Dienstleistung, die Vertrauen schafft
Für Händler wäre ein QR-Code auf Produkten ein guter Weg, das Transparenzbedürfnis der Verbraucher zu befriedigen. Da mehr als 30 Prozent der Bevölkerung ein Smartphone besitzen - Tendenz steigend - könnte so ein großer Teil der Kunden erreicht werden. Bei vielen Produkten ist es schließlich jetzt schon möglich, über Barcode-Apps Preise zu vergleichen und weitere Informationen einzuholen.
Ein positives Beispiel dafür ist die Schweizer Einzelhandelskette Coop: Seit 2010 prangt auf Gemüse und Obst der Bio-Eigenmarke Naturaplan eine drei- bis sechsstellige ID, die die Kunden auf der Coop-Webseite oder via App eingeben und den kompletten Lebenslauf des Apfels oder des Salats einsehen können. Auch auf den Produkten mit dem Schweizer Fairtrade-Gütesiegel "Max Havelaar" prangt ein Code, der, auf der Internetseite eingegeben, sämtliche Informationen zum Produkt ausspuckt.

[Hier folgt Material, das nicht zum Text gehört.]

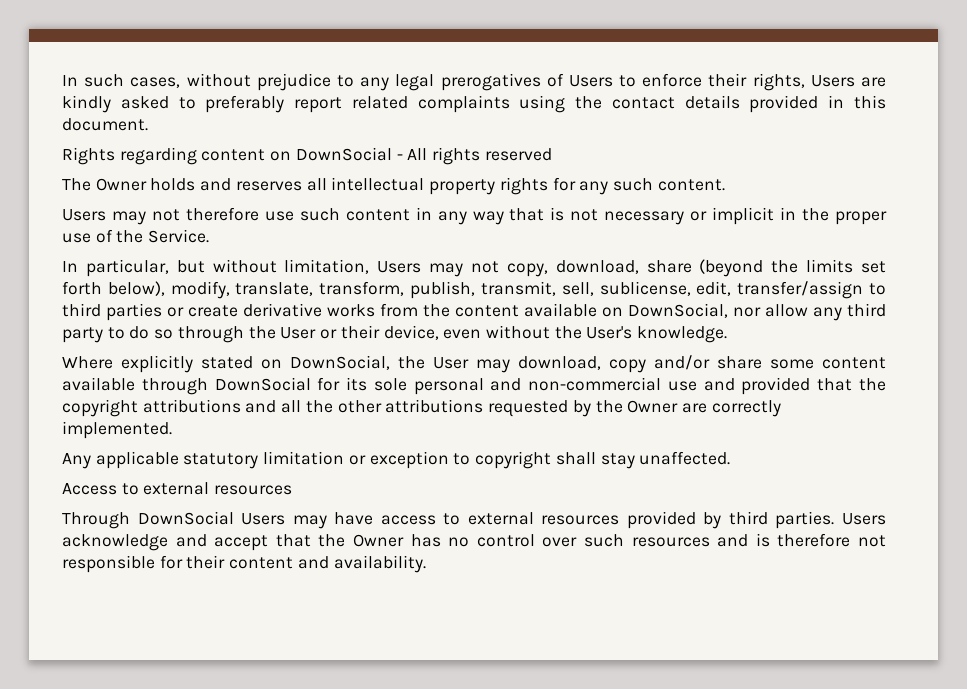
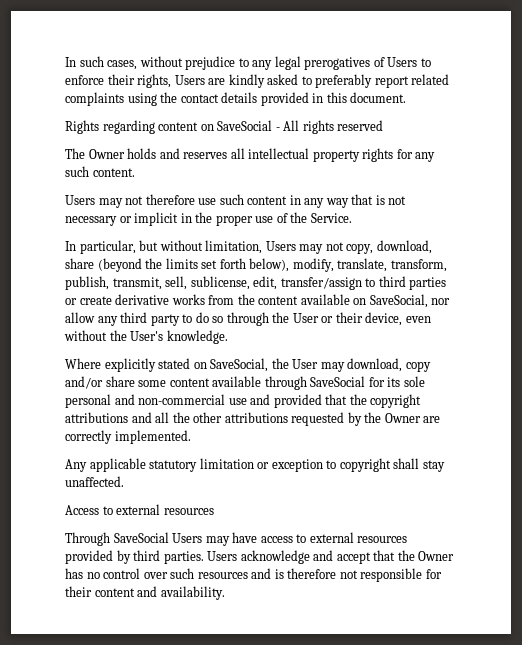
[295,147,392,161] DownSocial -> [217,120,273,131] SaveSocial
[628,303,728,318] DownSocial, -> [369,294,428,308] SaveSocial,
[290,355,390,370] DownSocial, -> [210,358,269,372] SaveSocial,
[214,377,311,391] DownSocial -> [310,376,366,387] SaveSocial
[137,511,234,525] DownSocial -> [113,532,169,543] SaveSocial

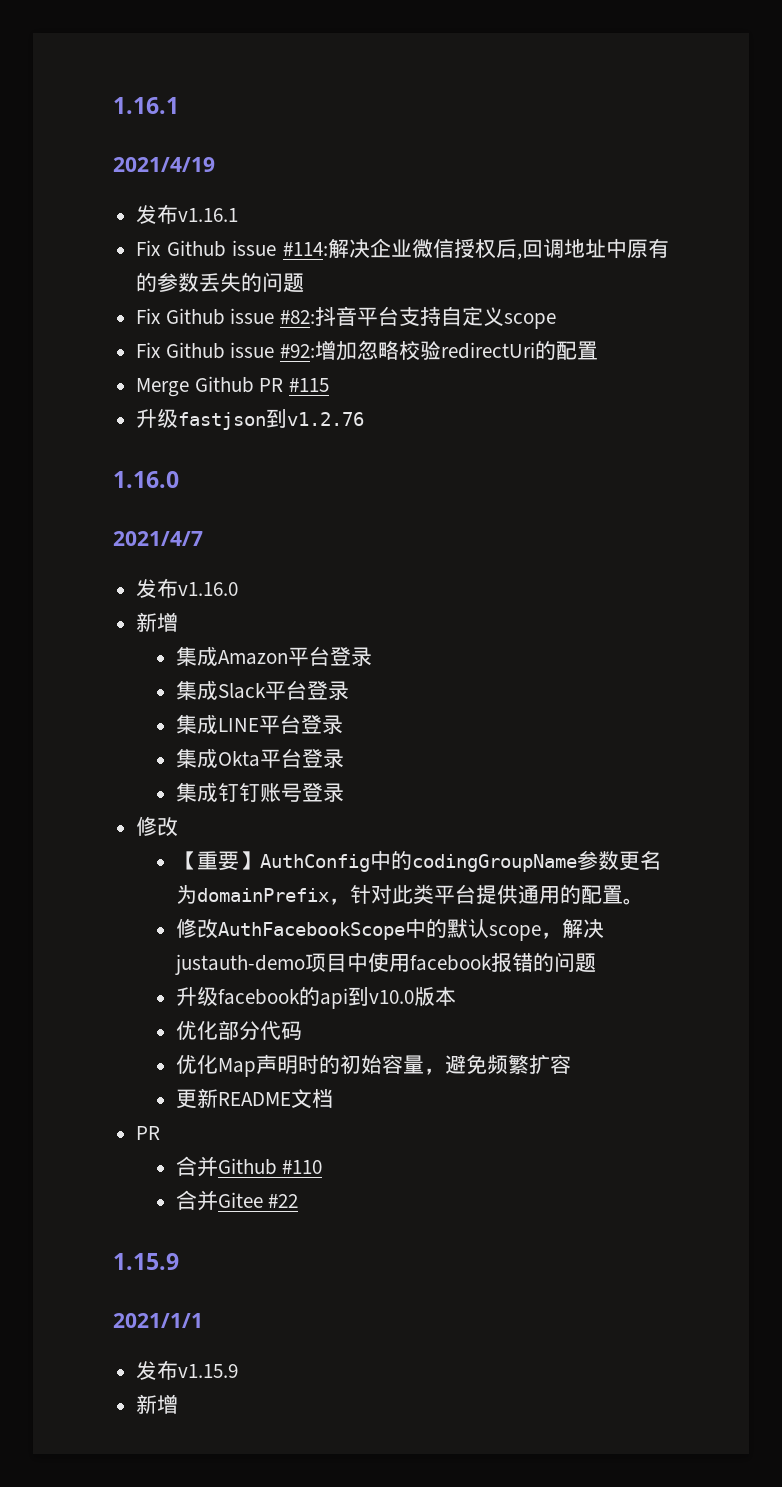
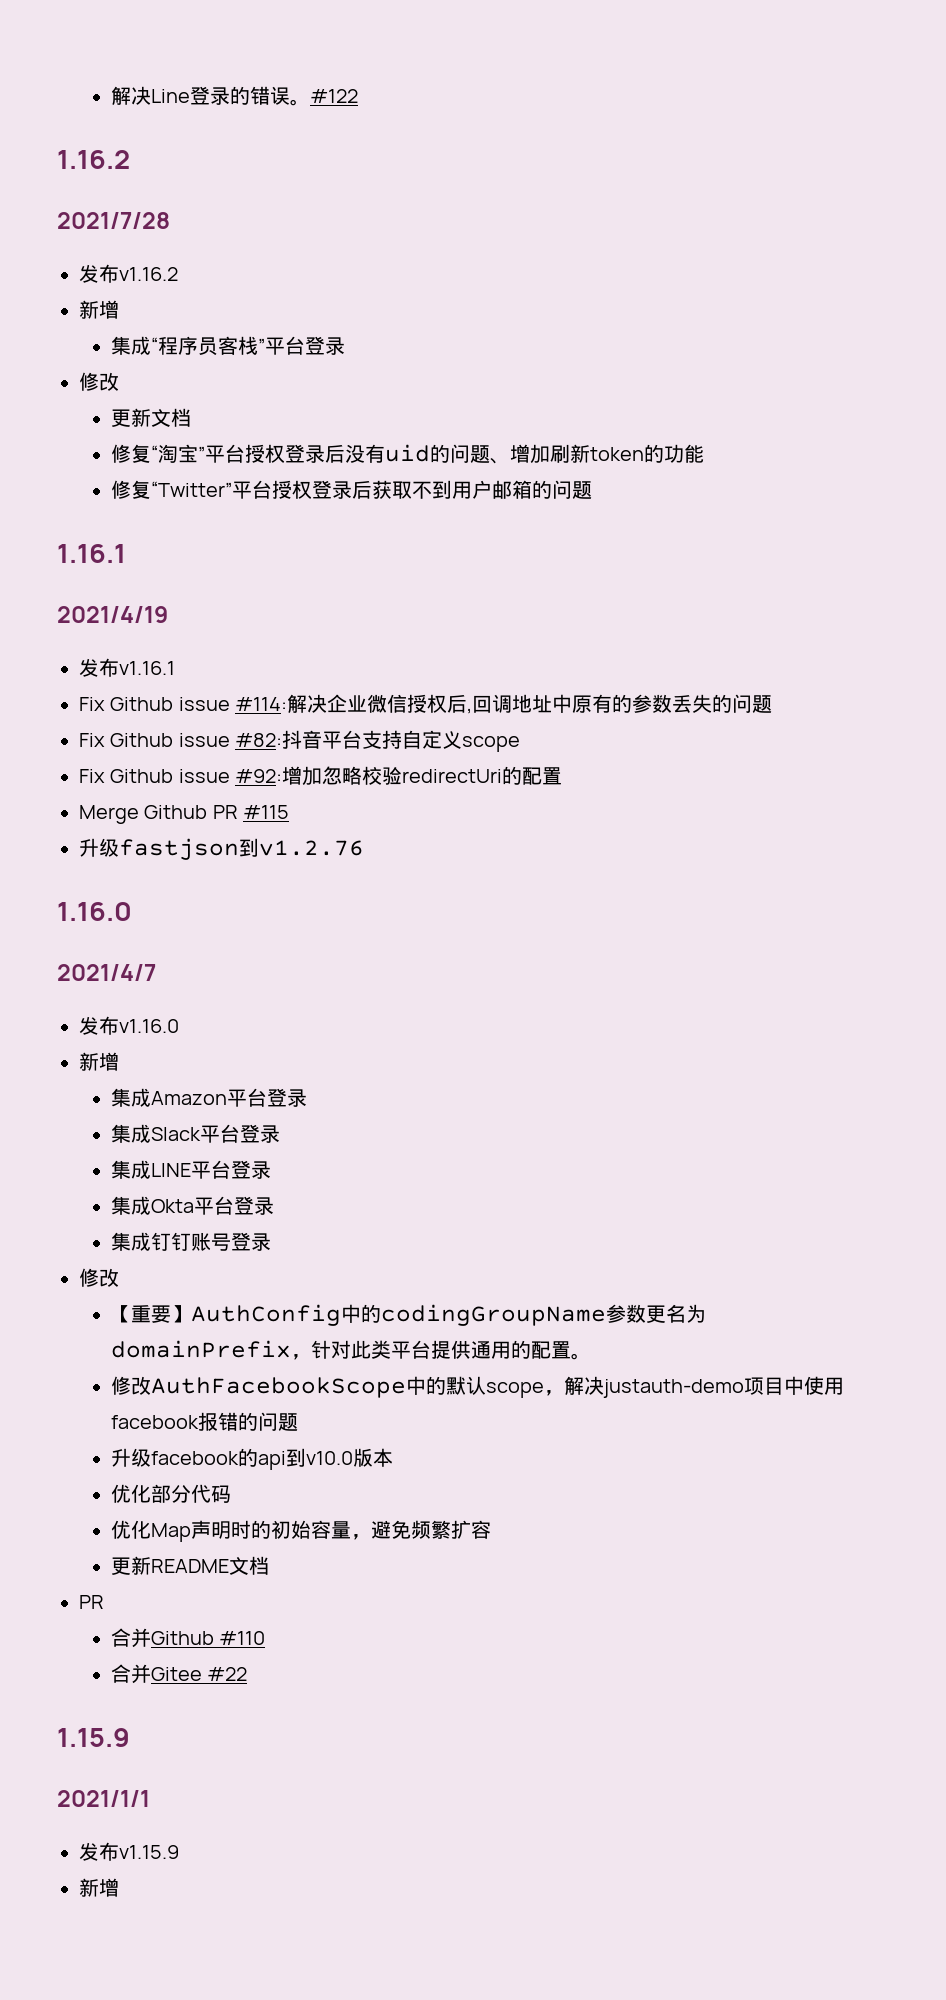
(113, 105) none -> [110,86,358,106] [57,150,130,169] [57,212,170,229] [79,264,178,283] [79,300,119,319] [110,336,345,356] [79,372,119,391] [110,408,191,427] [110,444,704,464] [110,480,592,499] 解决Line登录的错误。#122 // 1.16.2 // 2021/7/28 // 发布v1.16.2 // 新增 // 集成“程序员客栈”平台登录 // 修改 // 更新文档 // 修复“淘宝”平台授权登录后没有uid的问题、增加刷新token的功能 // 修复“Twitter”平台授权登录后获取不到用户邮箱的问题 //

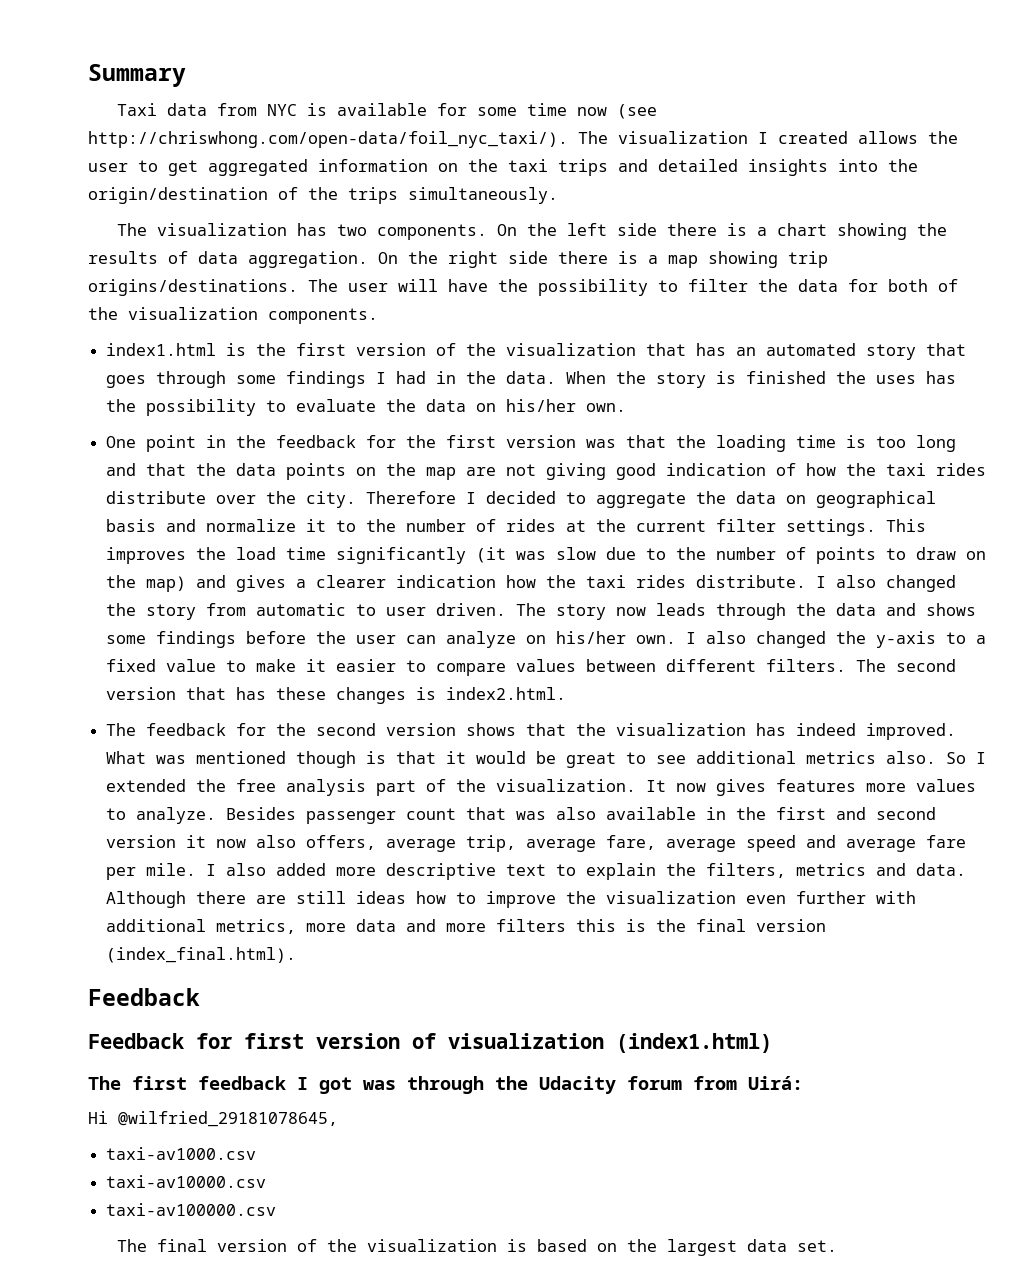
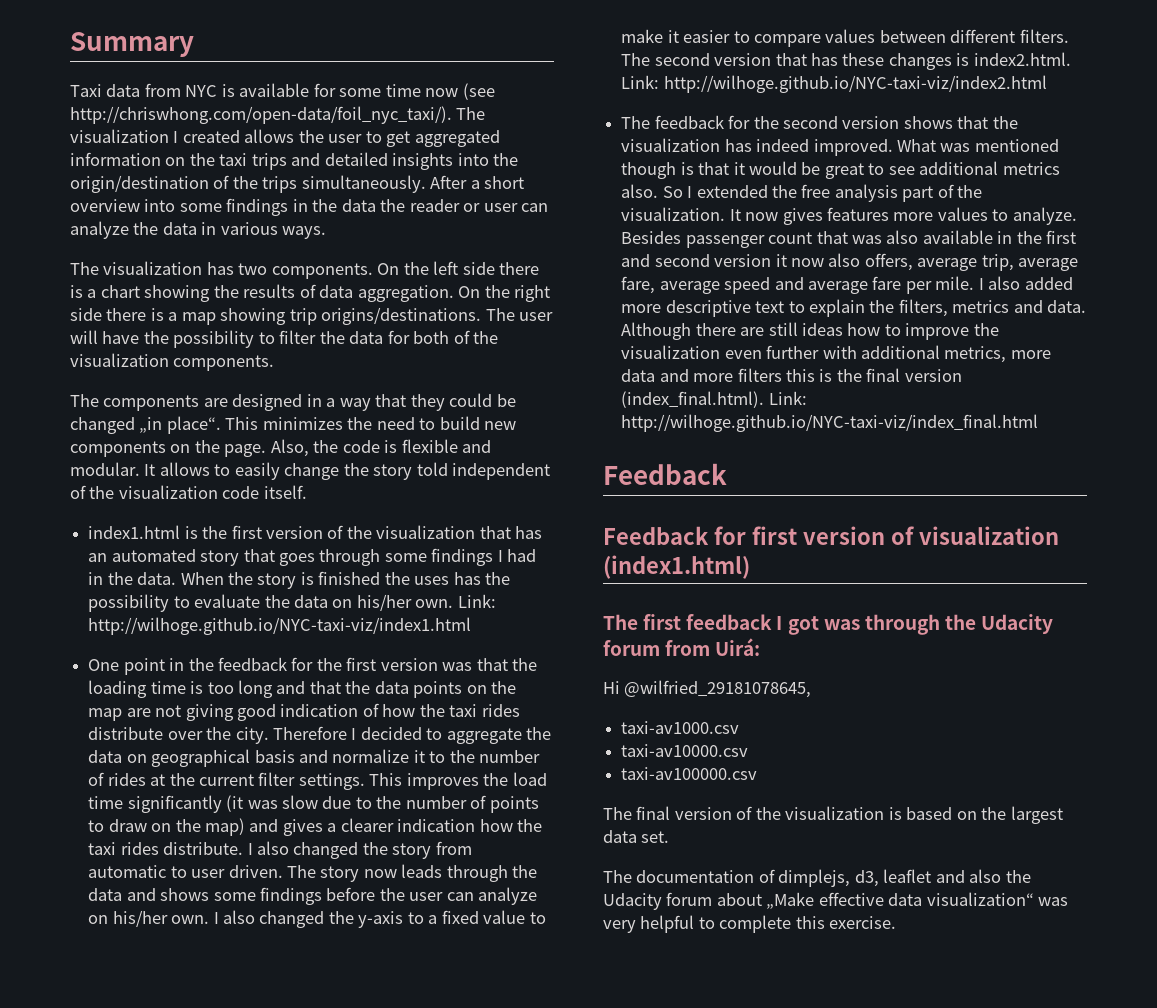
(558, 195) none -> [430,175,525,189] [70,198,549,216] [70,221,327,239] After a short overview into some findings in the data the reader or user can analyze the data in various ways.
(378, 316) none -> [70,393,516,411] [70,416,517,434] [70,439,492,457] [70,462,551,480] [70,485,307,499] // The components are designed in a way that they could be changed „in place“. This minimizes the need to build new components on the page. Also, the code is flexible and modular. It allows to easily change the story told independent of the visualization code itself.
(627, 407) none -> [457,594,496,608] [88,617,472,635] Link: http://wilhoge.github.io/NYC-taxi-viz/index1.html
(567, 693) none -> [621,75,1047,93] Link: http://wilhoge.github.io/NYC-taxi-viz/index2.html
(297, 955) none -> [768,391,807,405] [621,414,1039,432] Link: http://wilhoge.github.io/NYC-taxi-viz/index_final.html
(837, 1246) none -> [603,869,1031,887] [603,892,1069,910] [603,915,897,933] // The documentation of dimplejs, d3, leaflet and also the Udacity forum about „Make effective data visualization“ was very helpful to complete this exercise.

Diese Rückverfolgbarkeit der Lebensmittel sei ein wichtiger Schritt gewesen, sagt Denise Stadler, Leiterin der Medienstelle bei Coop. Allein 2012 haben knapp 10.000 Kunden die Naturaplan-Rückverfolgungs-Seite besucht und überprüft, wo die Bio-Möhre oder der Apfel herkommen. "Für uns hat aber die effektive Besucherzahl hier nicht oberste Priorität. Vielmehr ist es aus unserer Sicht eine Dienstleistung an den Kunden, die Vertrauen schafft", so Stadler.
Auch bei anderen Lebensmitteln wie Fleisch und Eiern habe man eine hohe Transparenz - wenn auch für den Kunden unsichtbar. "Intern können wir sowohl beim Fleisch, bei den Eiern und beim Gemüse alles bis zum Produzenten zurückverfolgen. Beim Fleisch sogar bis zum einzelnen Tier", so Stadler. Die verkauften Produkte stammten alle aus der Schweiz von zertifizierten Biobetrieben. Eine solch offene Kommunikation nutzt nicht nur dem Kunden, der sich sicher sein kann, keine Eier aus Legebatterien oder Erdbeeren aus Übersee zu kaufen. Auch der Handel profitiert davon.